- **EXERCISE PROMPT**:
Once the line with "[347,701,476,714] <bobs-domain_id> ->" is found in the entries below, repeat it and each following line exactly, up to and including the line with "[566,1085,628,1099] guardian. ->". Add no other lines.

- **EXERCISE MATERIALS**:

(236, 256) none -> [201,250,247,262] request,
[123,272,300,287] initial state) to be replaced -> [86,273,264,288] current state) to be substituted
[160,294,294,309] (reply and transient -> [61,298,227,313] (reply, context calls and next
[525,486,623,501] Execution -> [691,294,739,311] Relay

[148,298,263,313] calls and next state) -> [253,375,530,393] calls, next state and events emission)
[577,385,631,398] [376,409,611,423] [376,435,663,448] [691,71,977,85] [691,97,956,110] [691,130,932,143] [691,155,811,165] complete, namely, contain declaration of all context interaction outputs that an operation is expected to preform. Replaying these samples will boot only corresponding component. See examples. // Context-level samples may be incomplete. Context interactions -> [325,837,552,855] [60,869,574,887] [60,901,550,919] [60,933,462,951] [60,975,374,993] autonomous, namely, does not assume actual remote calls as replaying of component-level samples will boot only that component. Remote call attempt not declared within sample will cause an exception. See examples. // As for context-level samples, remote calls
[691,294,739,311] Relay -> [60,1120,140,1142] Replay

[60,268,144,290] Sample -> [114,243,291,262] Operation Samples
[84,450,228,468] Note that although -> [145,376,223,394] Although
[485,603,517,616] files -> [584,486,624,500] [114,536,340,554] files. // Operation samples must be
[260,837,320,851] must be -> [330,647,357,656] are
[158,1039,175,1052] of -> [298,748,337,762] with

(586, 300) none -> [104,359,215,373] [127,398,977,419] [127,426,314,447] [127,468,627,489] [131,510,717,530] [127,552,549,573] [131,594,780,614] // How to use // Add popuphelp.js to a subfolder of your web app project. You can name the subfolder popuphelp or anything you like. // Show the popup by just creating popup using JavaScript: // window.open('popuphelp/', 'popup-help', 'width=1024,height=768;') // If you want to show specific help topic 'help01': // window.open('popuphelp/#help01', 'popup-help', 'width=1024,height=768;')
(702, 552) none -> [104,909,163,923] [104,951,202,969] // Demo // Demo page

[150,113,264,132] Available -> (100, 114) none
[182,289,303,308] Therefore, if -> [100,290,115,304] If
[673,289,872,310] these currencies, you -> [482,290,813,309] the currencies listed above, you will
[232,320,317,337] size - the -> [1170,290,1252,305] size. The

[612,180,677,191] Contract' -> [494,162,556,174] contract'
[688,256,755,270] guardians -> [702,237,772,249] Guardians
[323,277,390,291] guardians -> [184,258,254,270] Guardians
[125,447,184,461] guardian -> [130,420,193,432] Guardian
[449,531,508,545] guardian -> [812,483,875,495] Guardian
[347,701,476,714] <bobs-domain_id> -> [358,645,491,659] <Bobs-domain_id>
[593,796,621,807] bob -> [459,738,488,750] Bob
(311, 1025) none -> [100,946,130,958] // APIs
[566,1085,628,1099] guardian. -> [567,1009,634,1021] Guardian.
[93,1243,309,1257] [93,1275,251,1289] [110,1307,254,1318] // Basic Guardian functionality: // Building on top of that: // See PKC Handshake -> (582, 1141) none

- **SOLUTION FOR THIS EXERCISE**:
[347,701,476,714] <bobs-domain_id> -> [358,645,491,659] <Bobs-domain_id>
[593,796,621,807] bob -> [459,738,488,750] Bob
(311, 1025) none -> [100,946,130,958] // APIs
[566,1085,628,1099] guardian. -> [567,1009,634,1021] Guardian.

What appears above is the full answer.